SOURCE DATA:
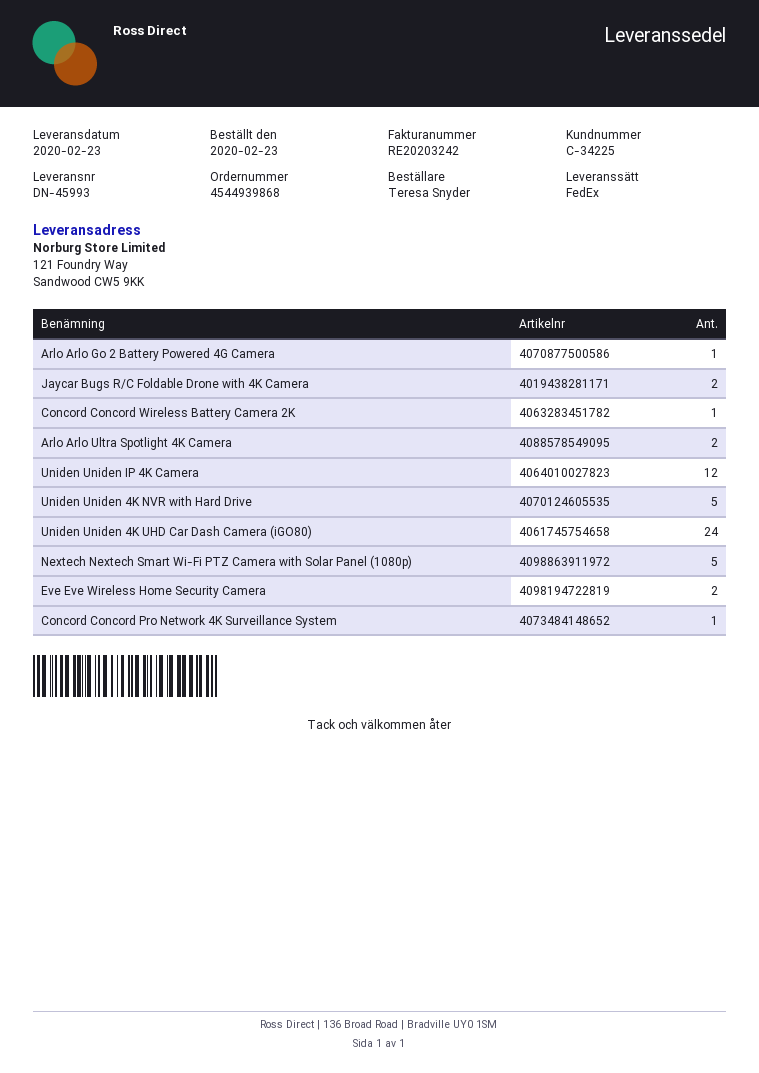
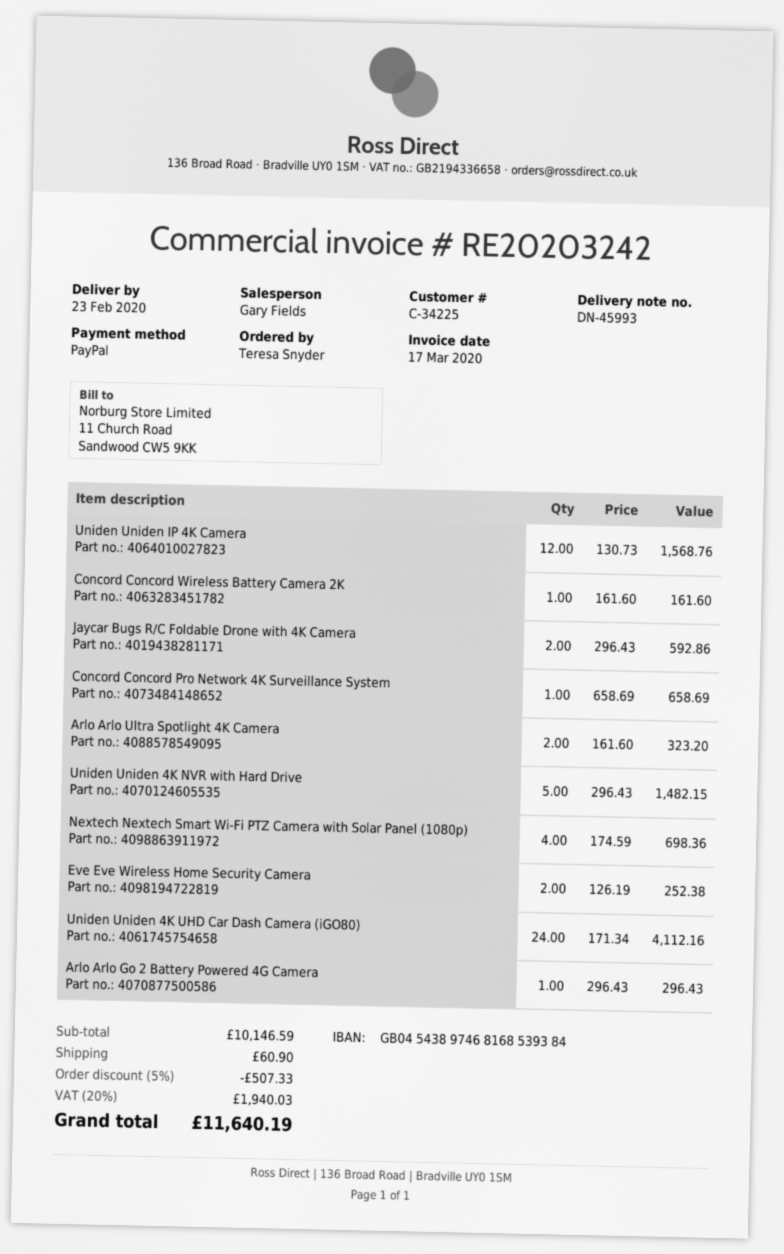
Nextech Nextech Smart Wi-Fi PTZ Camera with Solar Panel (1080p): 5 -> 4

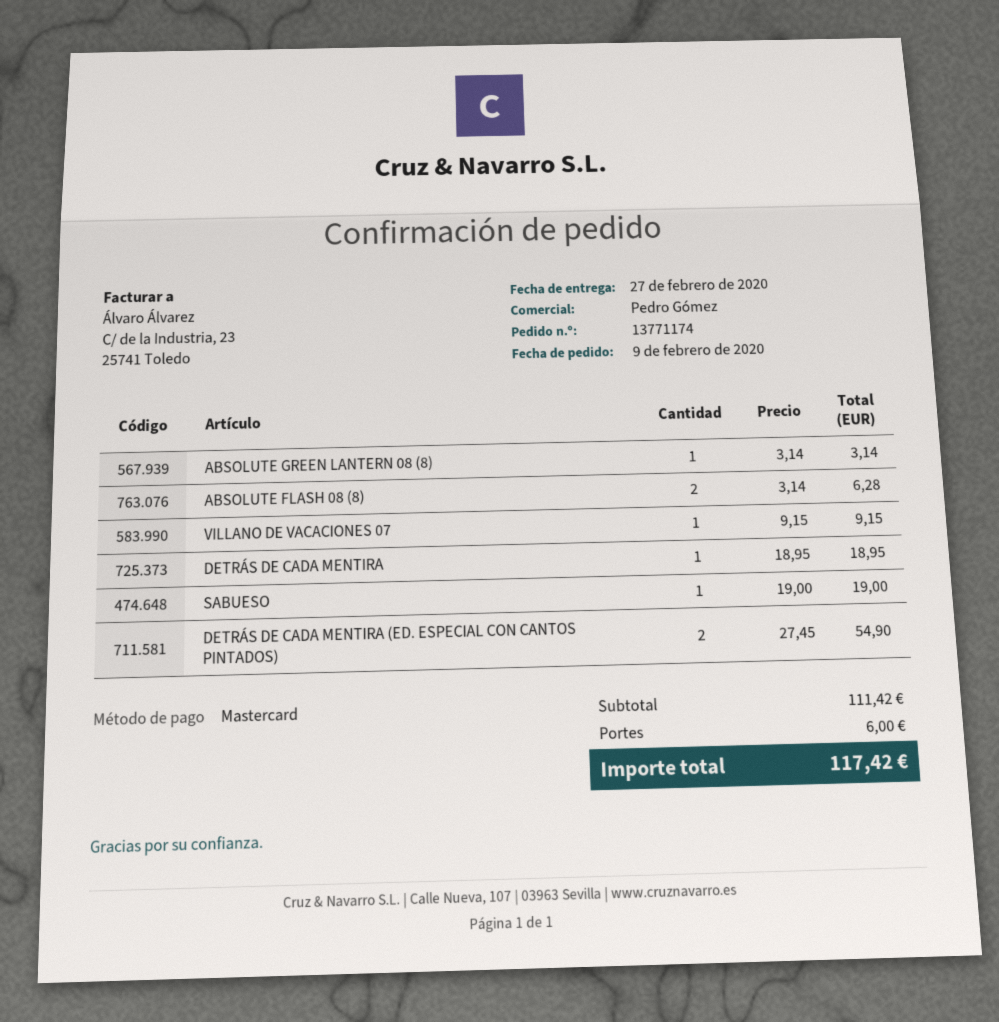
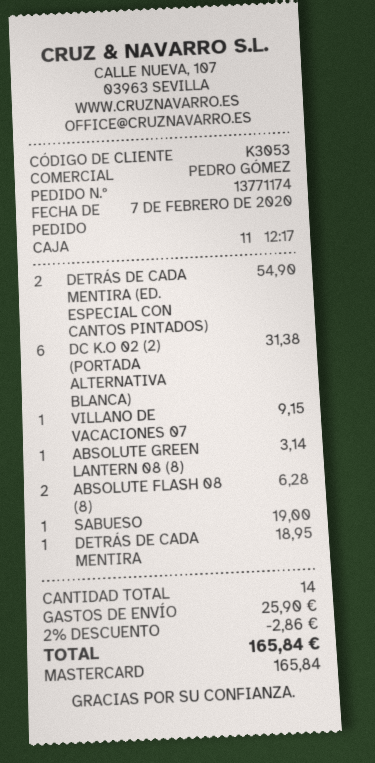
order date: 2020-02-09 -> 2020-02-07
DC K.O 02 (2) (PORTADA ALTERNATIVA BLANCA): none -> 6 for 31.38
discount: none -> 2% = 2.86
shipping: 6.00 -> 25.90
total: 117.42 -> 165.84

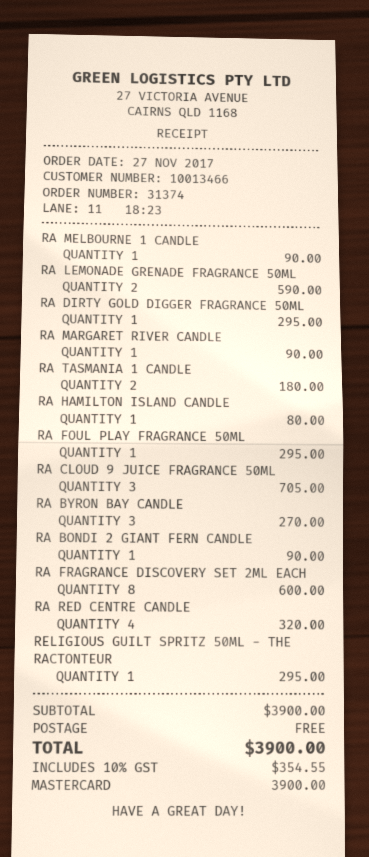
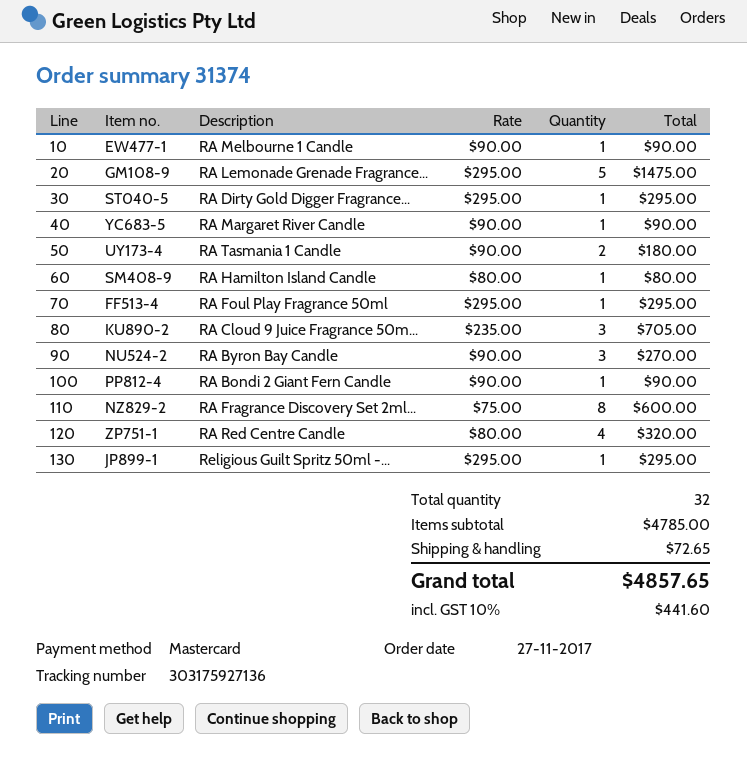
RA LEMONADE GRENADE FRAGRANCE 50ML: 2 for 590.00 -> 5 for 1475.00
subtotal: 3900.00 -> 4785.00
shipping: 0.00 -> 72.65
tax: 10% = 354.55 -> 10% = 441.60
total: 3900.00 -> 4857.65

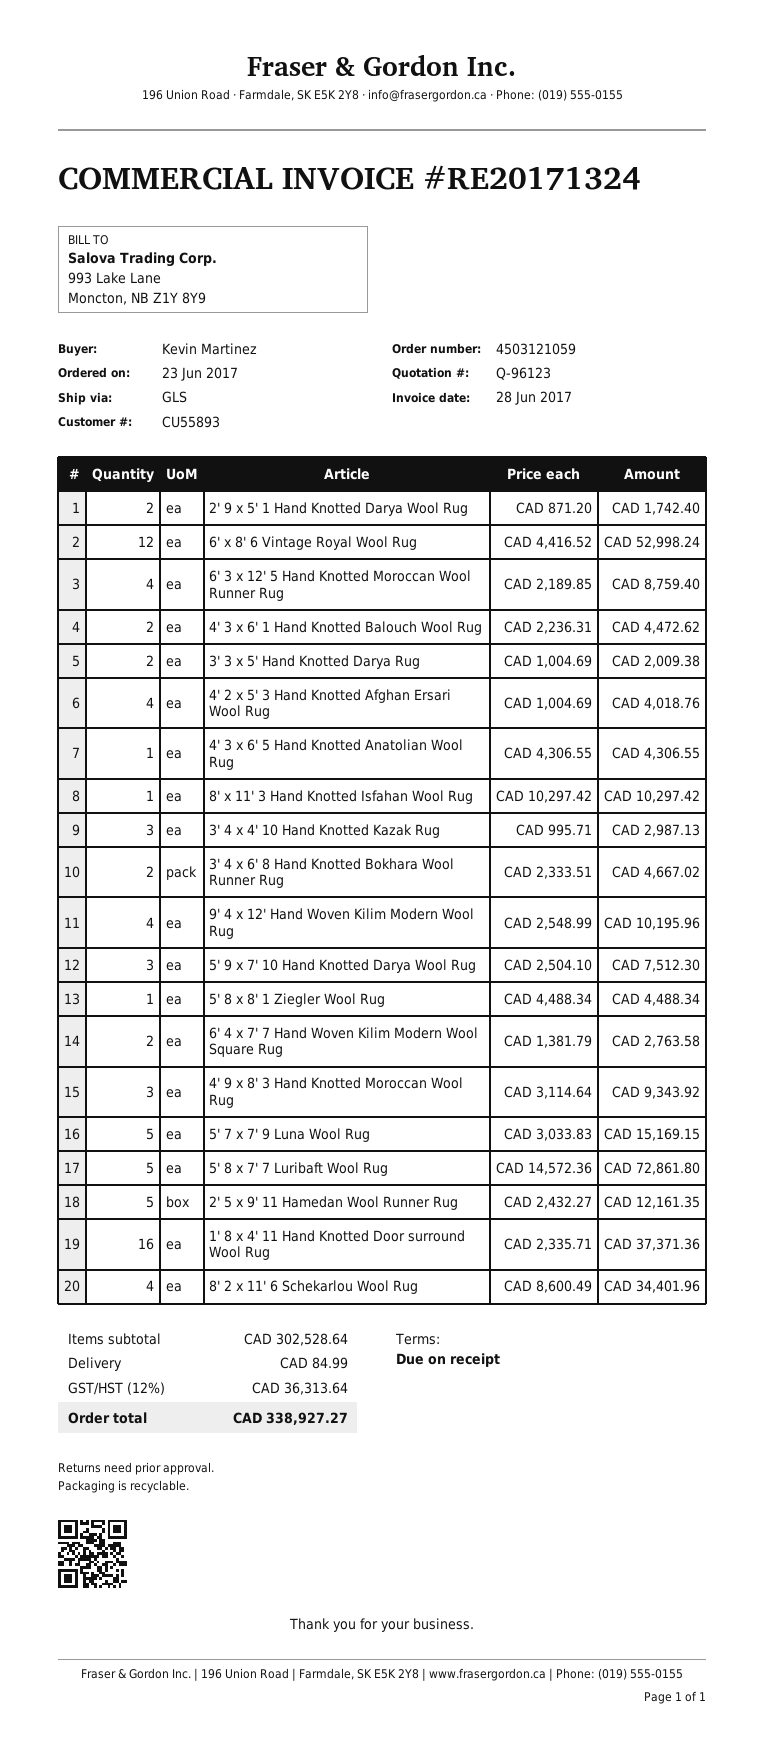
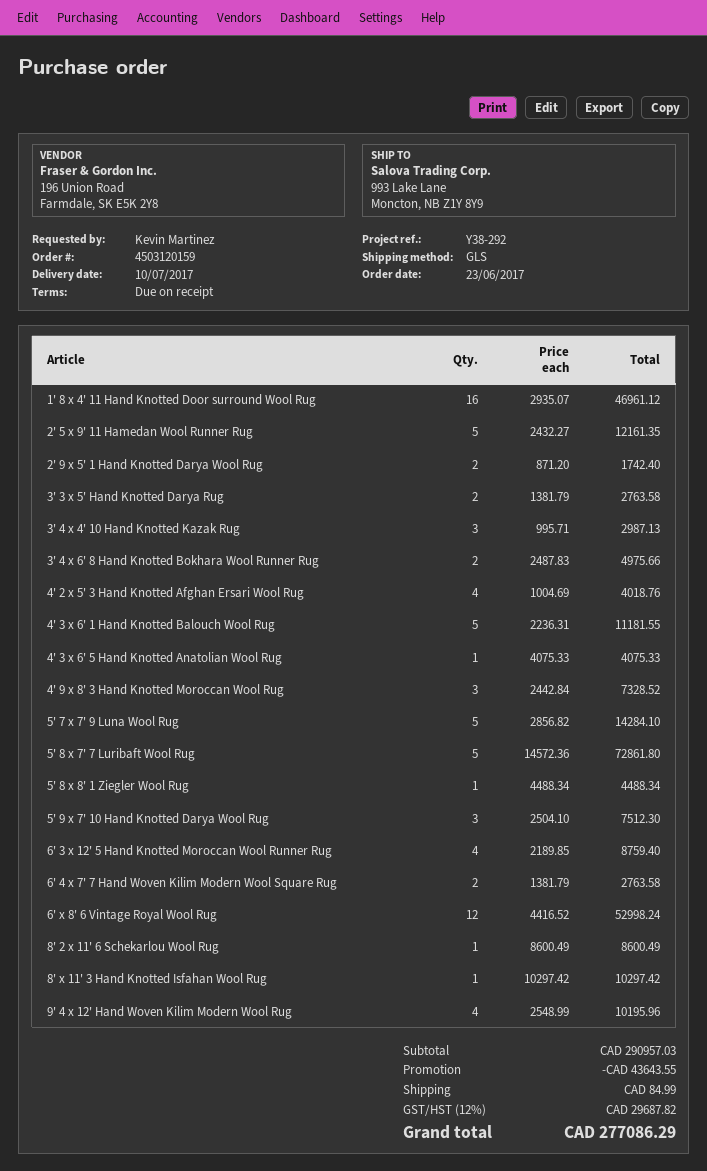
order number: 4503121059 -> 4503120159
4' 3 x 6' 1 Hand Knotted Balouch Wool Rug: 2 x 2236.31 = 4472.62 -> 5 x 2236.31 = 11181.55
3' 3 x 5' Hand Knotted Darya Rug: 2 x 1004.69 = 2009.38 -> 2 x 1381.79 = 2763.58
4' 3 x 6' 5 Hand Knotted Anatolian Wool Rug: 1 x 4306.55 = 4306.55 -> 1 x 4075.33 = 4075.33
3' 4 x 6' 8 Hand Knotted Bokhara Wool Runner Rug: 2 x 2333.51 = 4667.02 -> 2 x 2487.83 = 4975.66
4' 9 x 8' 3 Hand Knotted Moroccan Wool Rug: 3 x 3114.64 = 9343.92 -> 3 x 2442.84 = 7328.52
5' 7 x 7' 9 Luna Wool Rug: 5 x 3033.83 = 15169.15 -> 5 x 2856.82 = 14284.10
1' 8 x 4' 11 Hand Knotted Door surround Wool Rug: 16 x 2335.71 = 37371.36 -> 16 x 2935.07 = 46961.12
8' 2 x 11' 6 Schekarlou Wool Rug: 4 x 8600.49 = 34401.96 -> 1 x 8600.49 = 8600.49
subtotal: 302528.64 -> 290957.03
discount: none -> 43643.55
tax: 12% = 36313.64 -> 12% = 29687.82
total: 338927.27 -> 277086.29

ACTIVITY: Would you retype exactly the lines running from the line that contains "DC K.O 02 (2)" through the end of the listing above, both included? Skip every picture.

EXERCISE ANSWER:
DC K.O 02 (2) (PORTADA ALTERNATIVA BLANCA): none -> 6 for 31.38
discount: none -> 2% = 2.86
shipping: 6.00 -> 25.90
total: 117.42 -> 165.84

RA LEMONADE GRENADE FRAGRANCE 50ML: 2 for 590.00 -> 5 for 1475.00
subtotal: 3900.00 -> 4785.00
shipping: 0.00 -> 72.65
tax: 10% = 354.55 -> 10% = 441.60
total: 3900.00 -> 4857.65

order number: 4503121059 -> 4503120159
4' 3 x 6' 1 Hand Knotted Balouch Wool Rug: 2 x 2236.31 = 4472.62 -> 5 x 2236.31 = 11181.55
3' 3 x 5' Hand Knotted Darya Rug: 2 x 1004.69 = 2009.38 -> 2 x 1381.79 = 2763.58
4' 3 x 6' 5 Hand Knotted Anatolian Wool Rug: 1 x 4306.55 = 4306.55 -> 1 x 4075.33 = 4075.33
3' 4 x 6' 8 Hand Knotted Bokhara Wool Runner Rug: 2 x 2333.51 = 4667.02 -> 2 x 2487.83 = 4975.66
4' 9 x 8' 3 Hand Knotted Moroccan Wool Rug: 3 x 3114.64 = 9343.92 -> 3 x 2442.84 = 7328.52
5' 7 x 7' 9 Luna Wool Rug: 5 x 3033.83 = 15169.15 -> 5 x 2856.82 = 14284.10
1' 8 x 4' 11 Hand Knotted Door surround Wool Rug: 16 x 2335.71 = 37371.36 -> 16 x 2935.07 = 46961.12
8' 2 x 11' 6 Schekarlou Wool Rug: 4 x 8600.49 = 34401.96 -> 1 x 8600.49 = 8600.49
subtotal: 302528.64 -> 290957.03
discount: none -> 43643.55
tax: 12% = 36313.64 -> 12% = 29687.82
total: 338927.27 -> 277086.29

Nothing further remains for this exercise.